Marcus reported similar numbers, estimating that 10 seniors at Alpha Phi Alpha have stopped showing up altogether. She shares the concerns of Allen AME seniors about mental decline. 

“I get a lot of seniors who tell me, ‘Thank you for providing these services because it’s helping me live longer,’” Marcus said. “So you kind of think when they’re not having the services, they’re deteriorating.”

Left to right: Donna, Evonne, Shirley, Veronica. Credit: Celia Bernhardt

The situation reminds Rockaway Boulevard member Evonne Valere of dark times in recent years. She attributes the death of her peers during the Covid-19 lockdown to the social isolation of staying at home. 

“So many people died during the pandemic because we couldn’t come out,” Valere said. 

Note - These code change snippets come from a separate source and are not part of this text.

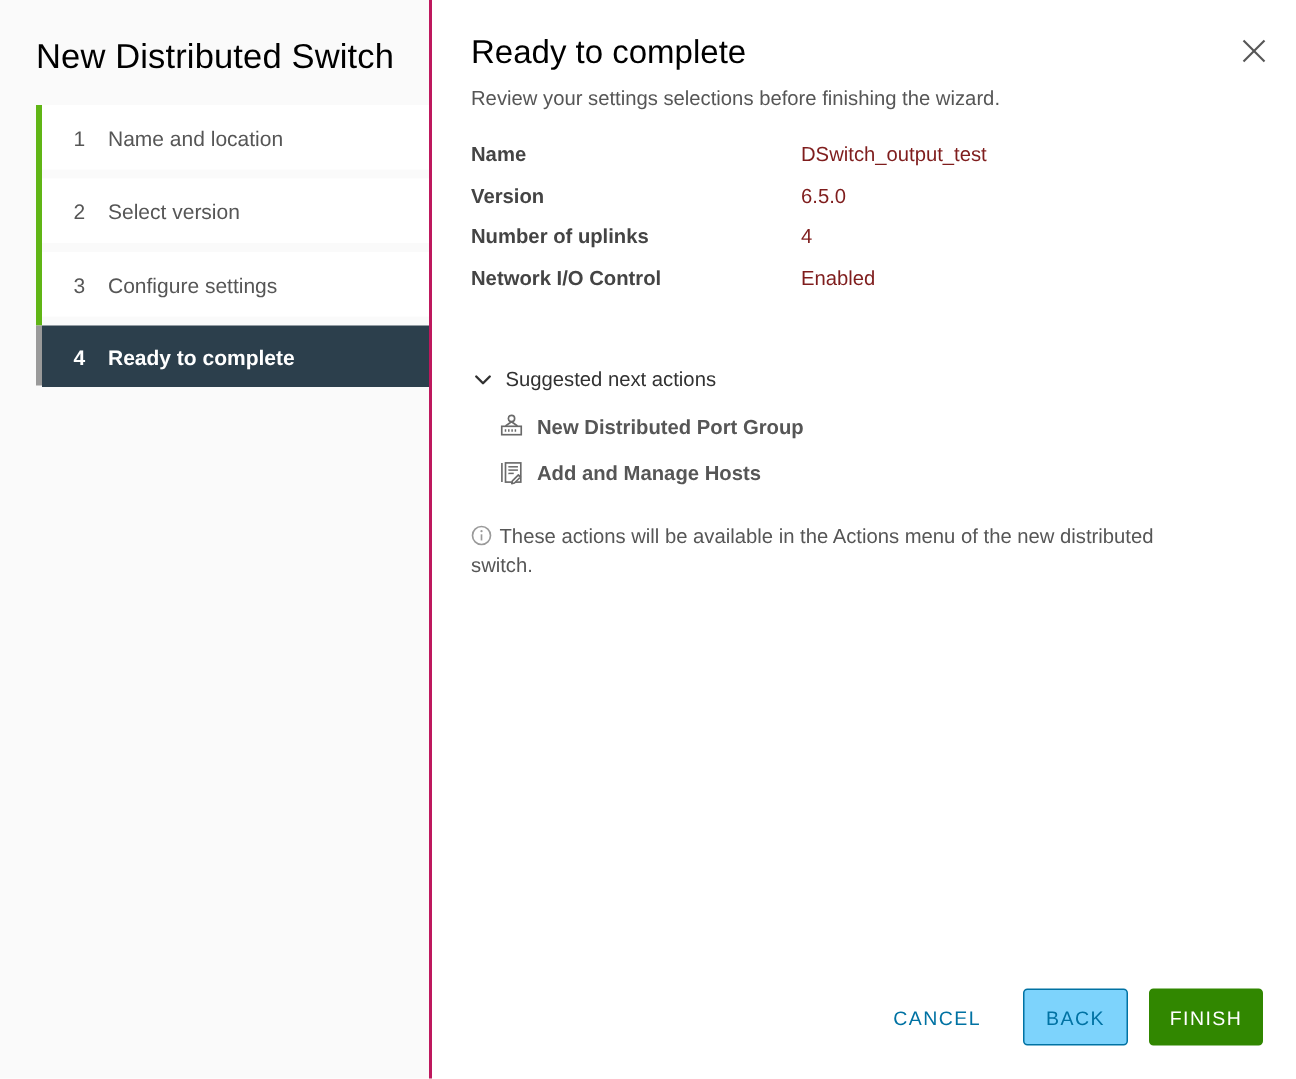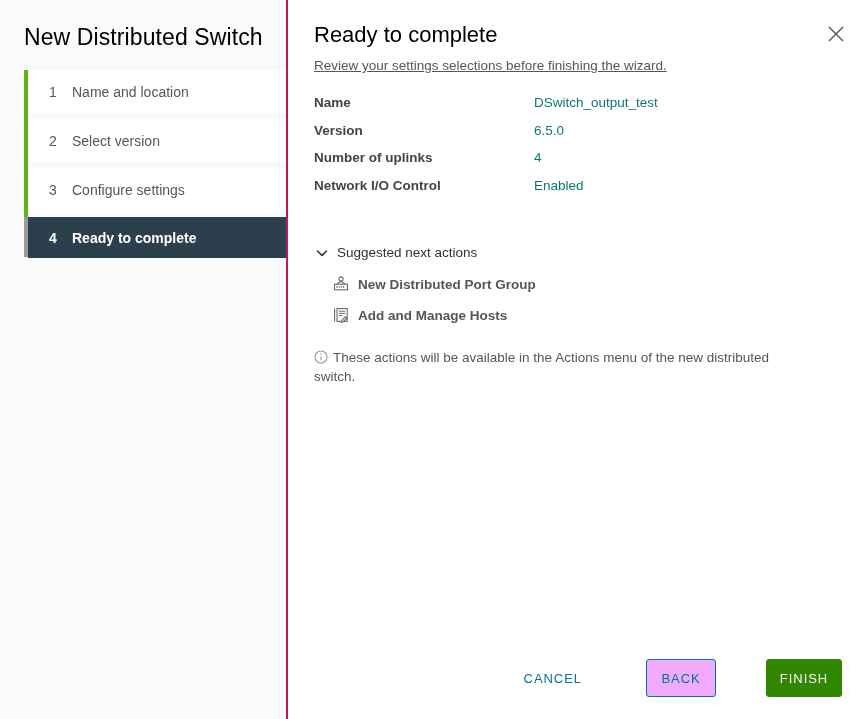--- a/index.html
+++ b/index.html
@@ -110,21 +110,20 @@
     height: 24px;
     cursor: pointer;
   }
   #close-btn svg { display: block; }
   #page-subtitle {
     position: absolute;
     left: 26px;
     top: 58px;
     font-size: 13.5px;
     color: #565656;
-    text-decoration: underline;
   }
 
   
   #summary {
     position: absolute;
     left: 26px;
     top: 95px;
     width: 520px;
   }
   .sum-row {
@@ -132,21 +131,21 @@
     height: 27.5px;
     align-items: flex-start;
     font-size: 13.5px;
   }
   .sum-label {
     width: 220px;
     color: #444444;
     font-weight: bold;
   }
   .sum-value {
-    color: #0f766e;
+    color: #7f1d1d;
   }
 
   
   #actions-header {
     position: absolute;
     left: 26px;
     top: 245px;
     display: flex;
     align-items: flex-start;
     font-size: 13.5px;
@@ -196,21 +195,20 @@
     margin-right: 5px;
   }
 
   
   #footer {
     position: absolute;
     right: 22px;
     bottom: 22px;
     display: flex;
     align-items: center;
-    gap: 36px;
   }
   .btn {
     font-family: "Liberation Sans", sans-serif;
     font-size: 13px;
     letter-spacing: 0.95px;
     border-radius: 3px;
     cursor: pointer;
     box-sizing: border-box;
     display: inline-flex;
     align-items: center;
@@ -219,21 +217,21 @@
   #cancel-btn {
     color: #0072a3;
     background: transparent;
     border: none;
     height: 36px;
     padding: 0 14px;
     margin-right: 14px;
   }
   #back-btn {
     color: #0072a3;
-    background: #f0abfc;
+    background: #7dd3fc;
     border: 1px solid #0072a3;
     height: 38px;
     width: 70px;
     margin-right: 14px;
   }
   #finish-btn {
     color: #ffffff;
     background: #318700;
     border: 1px solid #318700;
     height: 38px;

Patricia Thomas has had a particularly difficult time getting to the Rockaway Boulevard center. She lives in Rosedale, far away from most other members, and often has to use Access-a-Ride — or, as she calls it, ‘stress-a-ride.’ On Monday morning, Thomas said, she waited an additional 20 minutes for a van to arrive after being told over the phone it would pick her up by 8:05. Previous commutes have been worse; Thomas says she was once driven to Far Rockaway after asking to go to the center.

“I get to the point when I get aggravated I just stay in my house,” Thomas said. 

What’s left

Both seniors and staff at Rockaway Boulevard said on Monday that they had not been aware that they were still able to request standalone rides — for group shopping trips from the center, doctor’s appointments, errands, and more — from Cathay. 

“No one had told us that yet, to be honest with you. This is my first time hearing that,” Marson, who began working at the center in January after Cathay’s service reduction, said. 

Meanwhile, Marcus reported receiving multiple calls from Cathay in the past two weeks reminding her that such rides were available. 

While standalone rides could be helpful, Marson says, the recurring daily rides to and from centers are the ones that really count. 

“It’s the daily ones that cost them more money,” she said. “You want to socialize with your friends, you want to come to the center and have fun, but you can’t come all the time because you can’t afford it.”

Members at Rockaway Boulevard agreed that even Access-a-Ride’s cost could add up to be a burden on seniors living on a fixed income. 

“Hopefully we can get our transportation, because it’s very important for us,” Rockaway Boulevard member Shirley Phillips said. “We need transportation. We need to come in and communicate with other seniors.”